Sent from my Incredible 2 using Tapatalk


----------



## Guest (Mar 20, 2012)

Also keep in mind that active duty time for training does not count towards the Massachusetts definition of "veteran" for preference purposes.


----------



## firefighter39 (Apr 10, 2006)

BLUF: Your job will always be protected!

Joining the military is NEVER a bad thing. You will only gain from the experience. Even if you don't get "veterans preferance." I would recommend it to anyone. Also, think about doing something different in the military from what you do in civilian life - use it as an oportunity to expand your horizons - don't just become an MP because you want to be a civilian LEO, there are so many other interesting MOS's that you can persue. Look at something other than the traditional "combat arms."

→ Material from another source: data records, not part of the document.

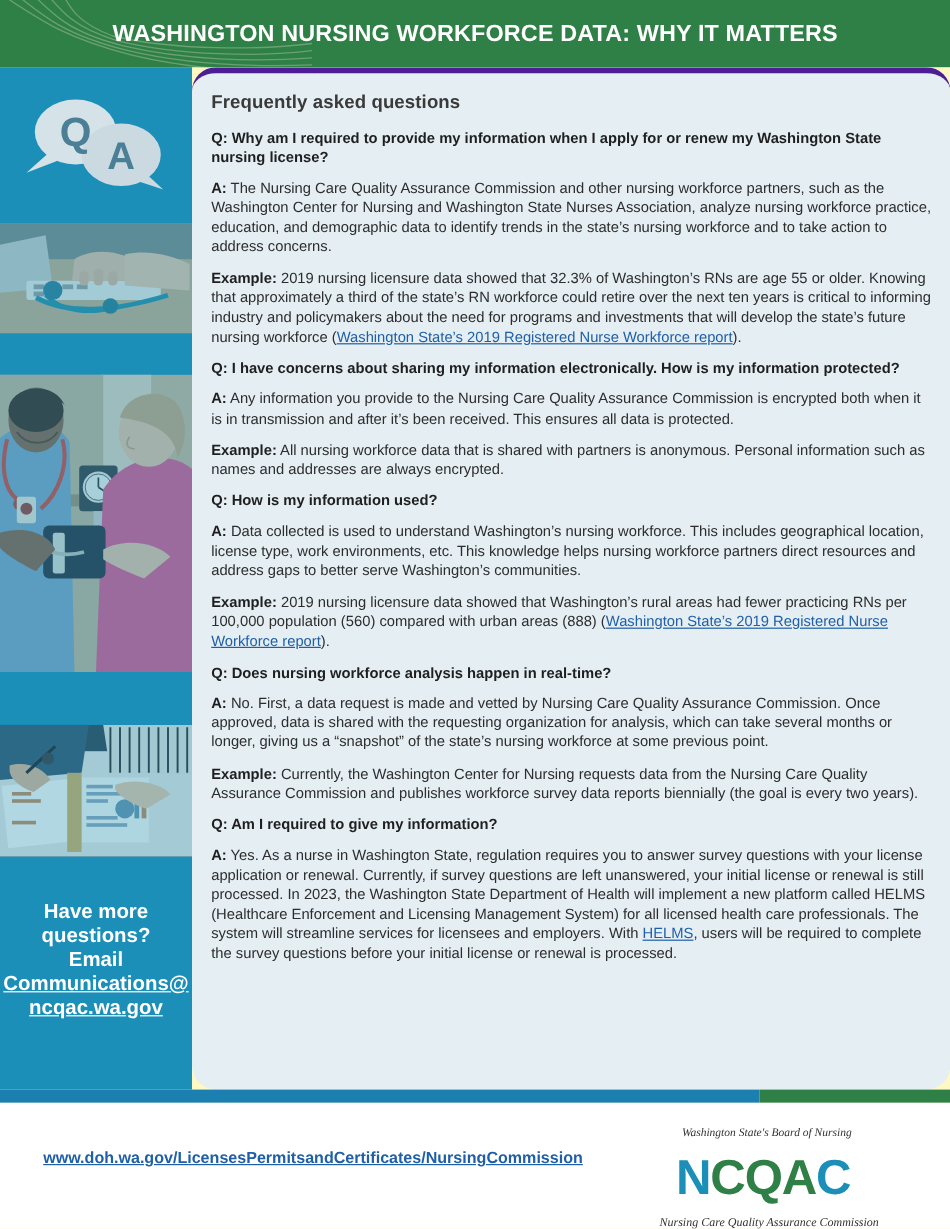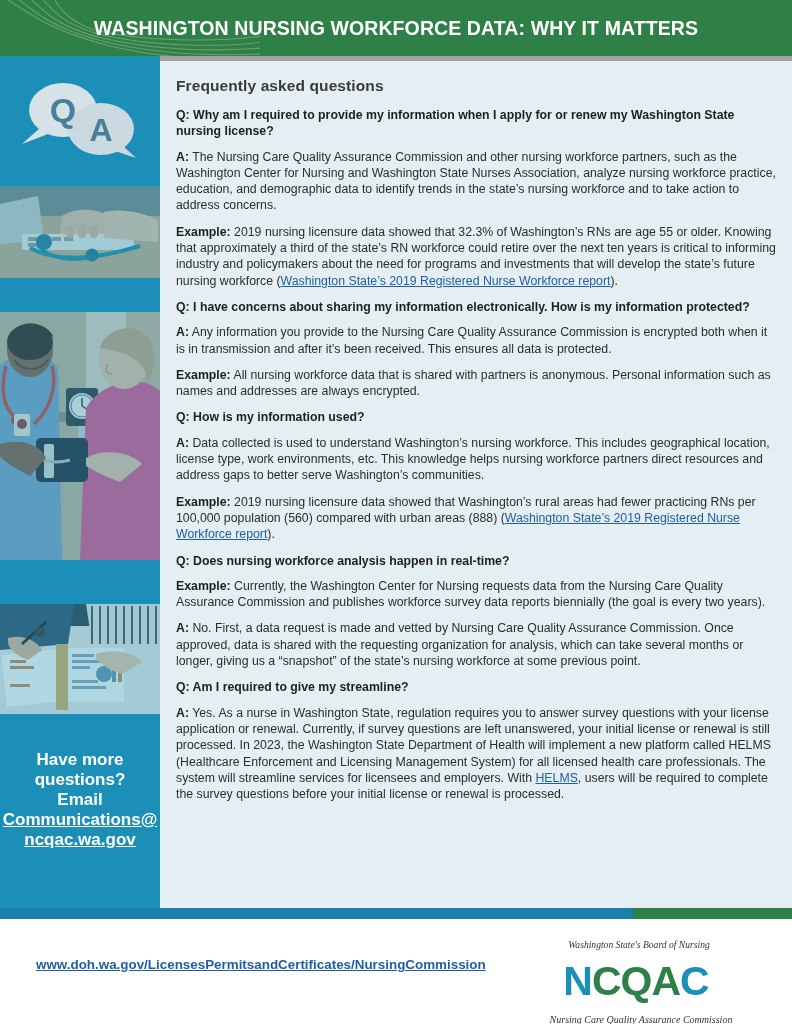--- a/index.html
+++ b/index.html
@@ -109,9 +109,10 @@
     height: 852px;
     background: #e4eef3;
     box-sizing: border-box;
-    border-top: 5px solid #a3a3a3;
+    border-top: 5px solid #4c1d95;
     padding: 12px 16px 10px 16px;
     overflow: hidden;
+    border-radius: 20px;
   }
   .faq-heading {
     font-size: 15.5px;

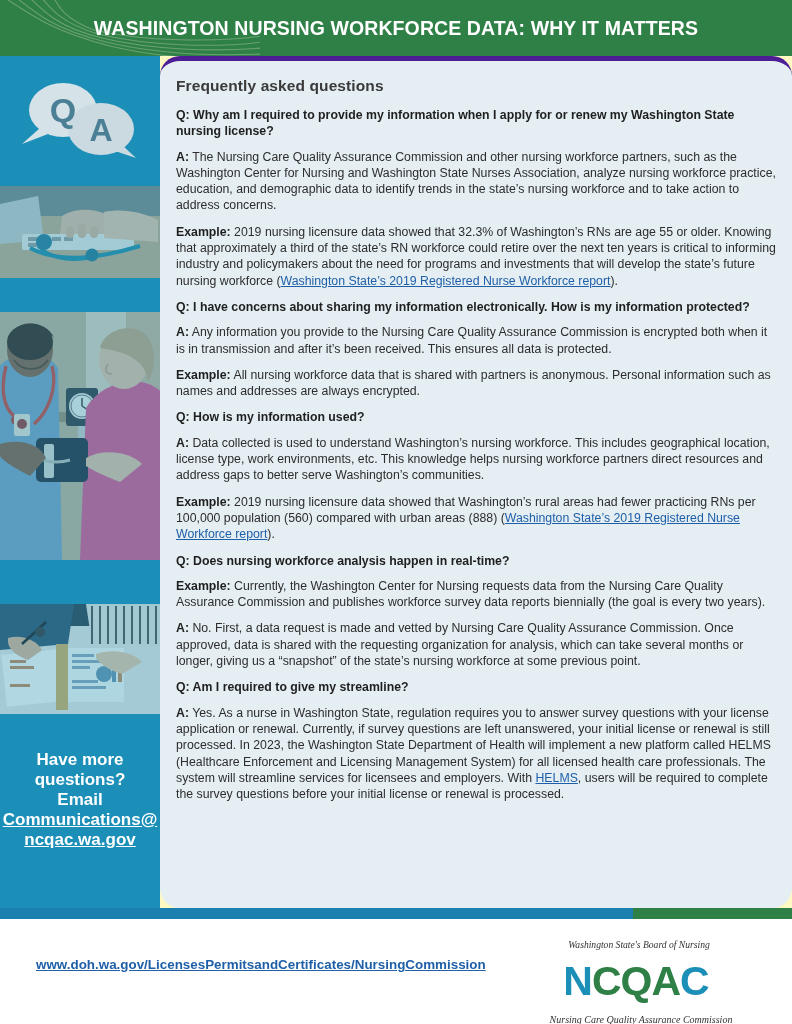--- a/index.html
+++ b/index.html
@@ -403,8 +403,8 @@
 
     <div class="qa">
       <p class="question">Q: Does nursing workforce analysis happen in real-time?</p>
+      <p><span class="lbl">A:</span><span> No. First, a data request is made and vetted by Nursing Care Quality Assurance Commission. Once approved, data is shared with the requesting organization for analysis, which can take several months or longer, giving us a “snapshot” of the state’s nursing workforce at some previous point.</span></p>
       <p><span class="lbl">Example:</span><span> Currently, the Washington Center for Nursing requests data from the Nursing Care Quality Assurance Commission and publishes workforce survey data reports biennially (the goal is every two years).</span></p>
-      <p><span class="lbl">A:</span><span> No. First, a data request is made and vetted by Nursing Care Quality Assurance Commission. Once approved, data is shared with the requesting organization for analysis, which can take several months or longer, giving us a “snapshot” of the state’s nursing workforce at some previous point.</span></p>
     </div>
 
     <div class="qa">

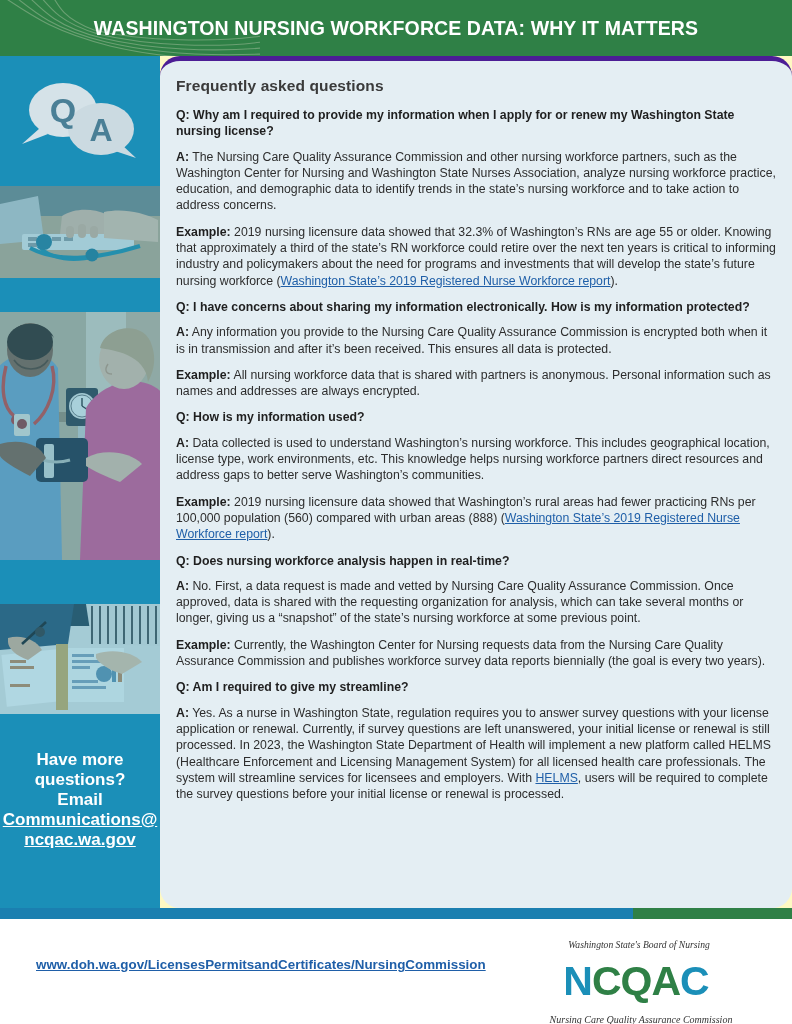--- a/index.html
+++ b/index.html
@@ -408,7 +408,7 @@
     </div>
 
     <div class="qa">
-      <p class="question">Q: Am I required to give my streamline?</p>
+      <p class="question">Q: Am I required to give my information?</p>
       <p><span class="lbl">A:</span><span> Yes. As a nurse in Washington State, regulation requires you to answer survey questions with your license application or renewal. Currently, if survey questions are left unanswered, your initial license or renewal is still processed. In 2023, the Washington State Department of Health will implement a new platform called HELMS (Healthcare Enforcement and Licensing Management System) for all licensed health care professionals. The system will streamline services for licensees and employers. With </span><a href="#">HELMS</a><span>, users will be required to complete the survey questions before your initial license or renewal is processed.</span></p>
     </div>
   </div>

With many MOS's you actually come out with the equivilent of an Associates Degree, especially in the high tech MOS's. With the current hiring trends you could have a new set of skills that would make you even more marketable in a tough job market. You could get some good "high tech" career training. Look carefully at all the branches and see what they have to offer.


----------



## takefive (Mar 7, 2011)

Thanks everyone. I've always wanted to join but have been holding out for the full time patrol job. Being able to do both would be great. I've done just about everything I can without joining up and it still hasn't been enough. Bachelors from Suffolk, 99 on CS exam, Special and FT dispatcher in town and a special in another for 3 yrs and lived here for 25yrs. All of the info is very helpful, I am going to speak to a recruiter this week. Thanks again!


----------



## USAF3424 (Mar 18, 2008)

I was in a similar situation myself a year and a half ago. I was a dispatcher at a large University Police Department, Bachelors in CJ from UMass, 99 on CS test etc. I decided to join the Air National Guard. Had a blast in San Antonio and got some great law enforcement training at the USAF Security Forces Academy. Now, being a member of the Massachusetts National Guard, I have been taking online Masters classes at UMass Lowell for free. The benefits are excellent and drill weekends can be fun. Plus you can make a lot of connections. More than 75% of my unit are police/fire/corrections.


----------



## USAF286 (May 20, 2011)

firefighter39 said:


> BLUF: Your job will always be protected!
> 
> Joining the military is NEVER a bad thing. You will only gain from the experience. Even if you don't get "veterans preferance." I would recommend it to anyone. Also, think about doing something different in the military from what you do in civilian life - use it as an oportunity to expand your horizons - don't just become an MP because you want to be a civilian LEO, there are so many other interesting MOS's that you can persue. Look at something other than the traditional "combat arms."
> 
> With many MOS's you actually come out with the equivilent of an Associates Degree, especially in the high tech MOS's. With the current hiring trends you could have a new set of skills that would make you even more marketable in a tough job market. You could get some good "high tech" career training. Look carefully at all the branches and see what they have to offer.


Agreed, my techical school gave me a CCAF degree (Community College of the Air Force) upon completion of that, and the OJT. Free education and training can never hurt!


----------